### What you have to do
The answer should hold nothing but the lines from the one with "- Associação entre" through the end of the listing below, each exactly as written.

· · · · ·

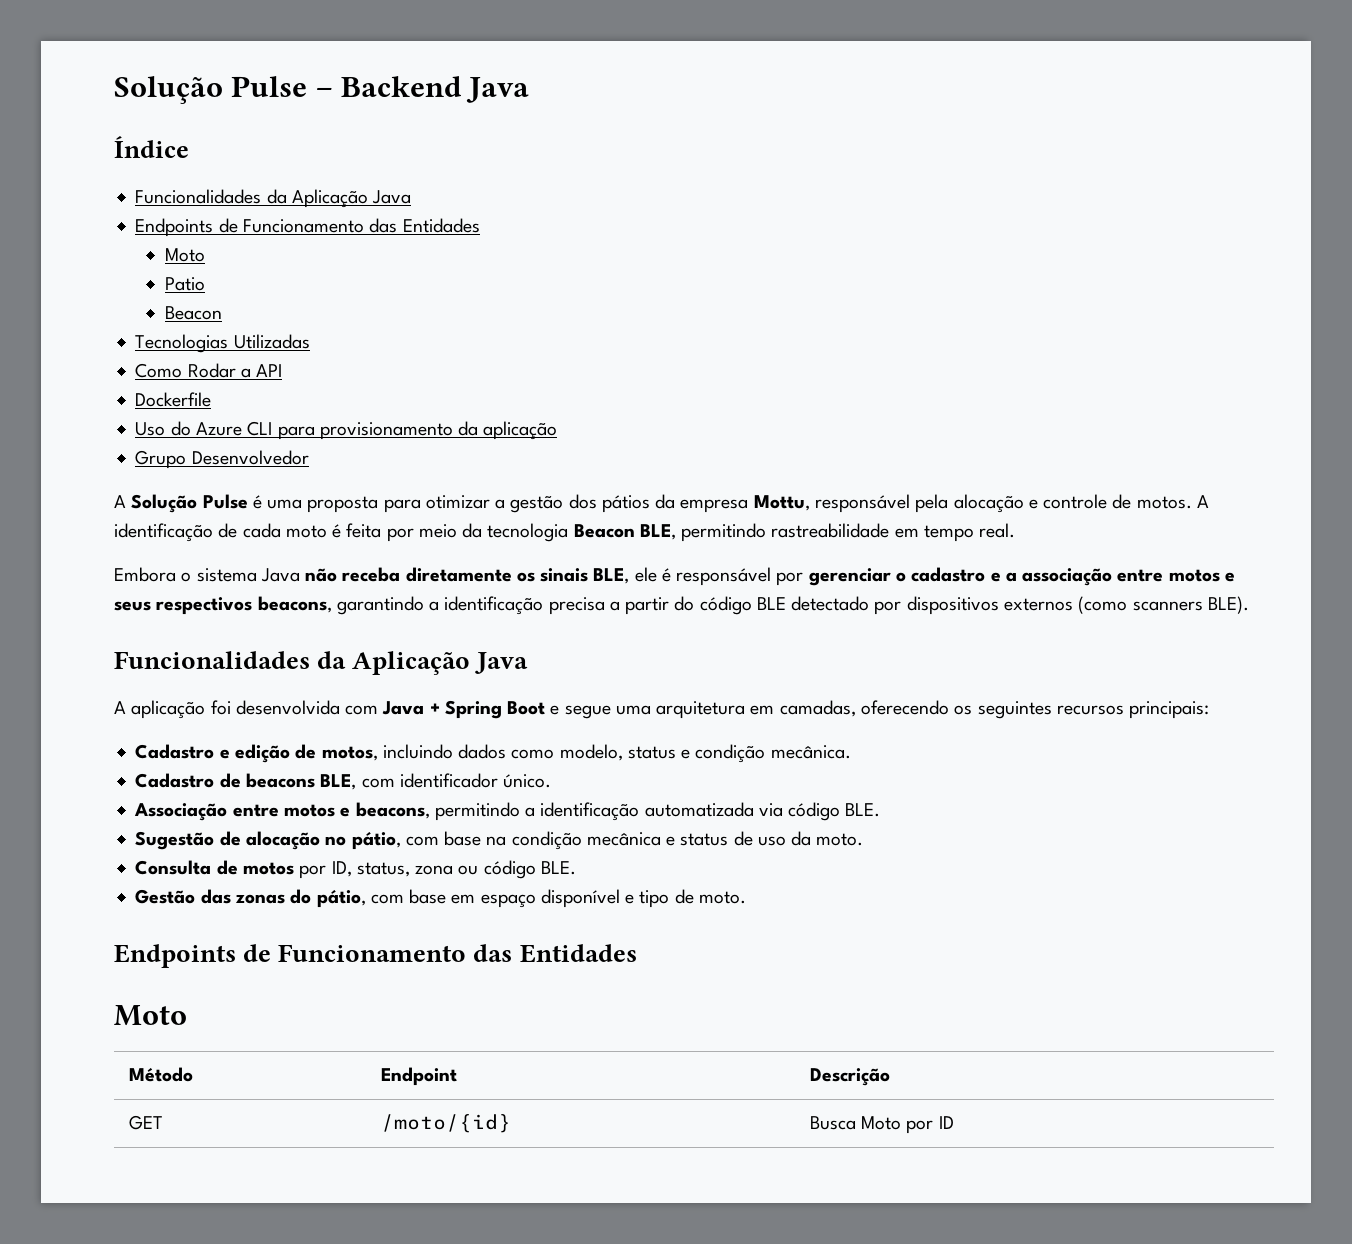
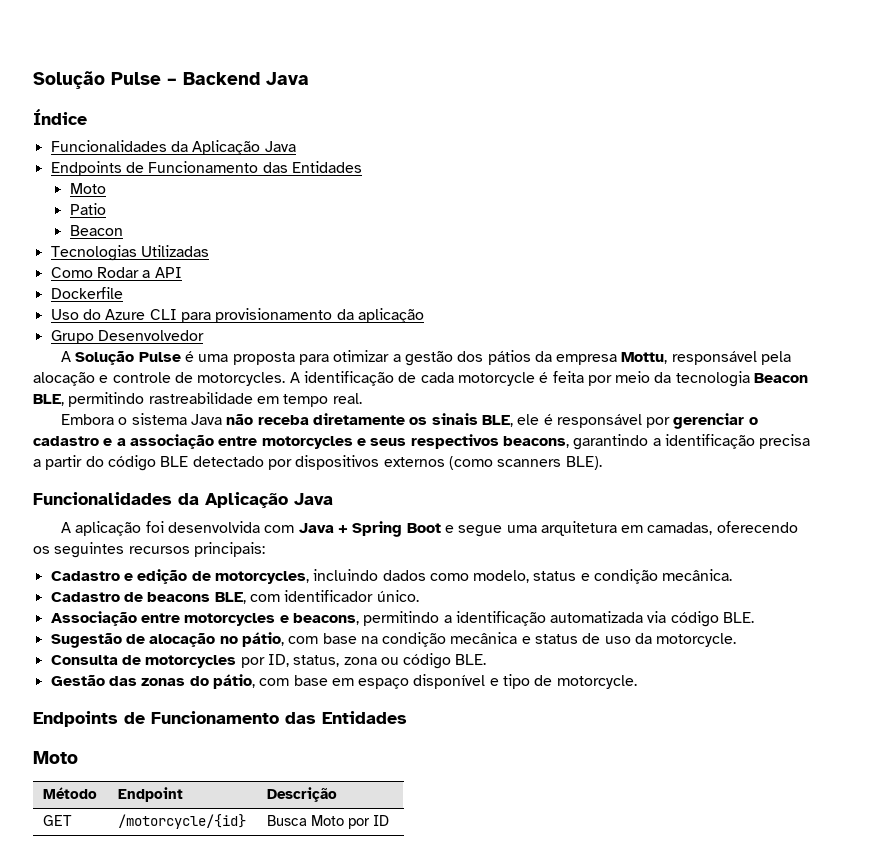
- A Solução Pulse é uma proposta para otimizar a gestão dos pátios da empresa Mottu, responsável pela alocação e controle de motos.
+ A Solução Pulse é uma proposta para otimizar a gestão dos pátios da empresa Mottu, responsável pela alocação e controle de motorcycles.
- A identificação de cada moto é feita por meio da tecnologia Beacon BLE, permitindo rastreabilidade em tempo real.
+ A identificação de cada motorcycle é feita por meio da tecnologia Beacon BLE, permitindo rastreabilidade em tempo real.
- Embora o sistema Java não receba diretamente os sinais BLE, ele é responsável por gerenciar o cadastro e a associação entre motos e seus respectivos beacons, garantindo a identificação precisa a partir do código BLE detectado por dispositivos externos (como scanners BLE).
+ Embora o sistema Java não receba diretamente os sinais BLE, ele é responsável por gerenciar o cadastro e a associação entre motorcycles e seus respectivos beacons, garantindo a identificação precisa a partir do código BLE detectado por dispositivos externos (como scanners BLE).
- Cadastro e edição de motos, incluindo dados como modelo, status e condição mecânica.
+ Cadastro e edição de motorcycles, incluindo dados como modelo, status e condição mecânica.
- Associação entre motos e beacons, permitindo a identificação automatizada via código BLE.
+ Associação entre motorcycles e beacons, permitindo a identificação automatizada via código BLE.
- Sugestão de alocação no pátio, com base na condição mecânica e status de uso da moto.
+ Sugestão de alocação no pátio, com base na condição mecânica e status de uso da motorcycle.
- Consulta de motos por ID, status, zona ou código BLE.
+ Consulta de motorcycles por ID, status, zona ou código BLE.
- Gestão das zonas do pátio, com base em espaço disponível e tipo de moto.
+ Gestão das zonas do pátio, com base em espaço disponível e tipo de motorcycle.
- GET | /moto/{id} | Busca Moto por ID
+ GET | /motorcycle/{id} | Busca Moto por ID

· · · · ·

### Solution to this exercise
- Associação entre motos e beacons, permitindo a identificação automatizada via código BLE.
+ Associação entre motorcycles e beacons, permitindo a identificação automatizada via código BLE.
- Sugestão de alocação no pátio, com base na condição mecânica e status de uso da moto.
+ Sugestão de alocação no pátio, com base na condição mecânica e status de uso da motorcycle.
- Consulta de motos por ID, status, zona ou código BLE.
+ Consulta de motorcycles por ID, status, zona ou código BLE.
- Gestão das zonas do pátio, com base em espaço disponível e tipo de moto.
+ Gestão das zonas do pátio, com base em espaço disponível e tipo de motorcycle.
- GET | /moto/{id} | Busca Moto por ID
+ GET | /motorcycle/{id} | Busca Moto por ID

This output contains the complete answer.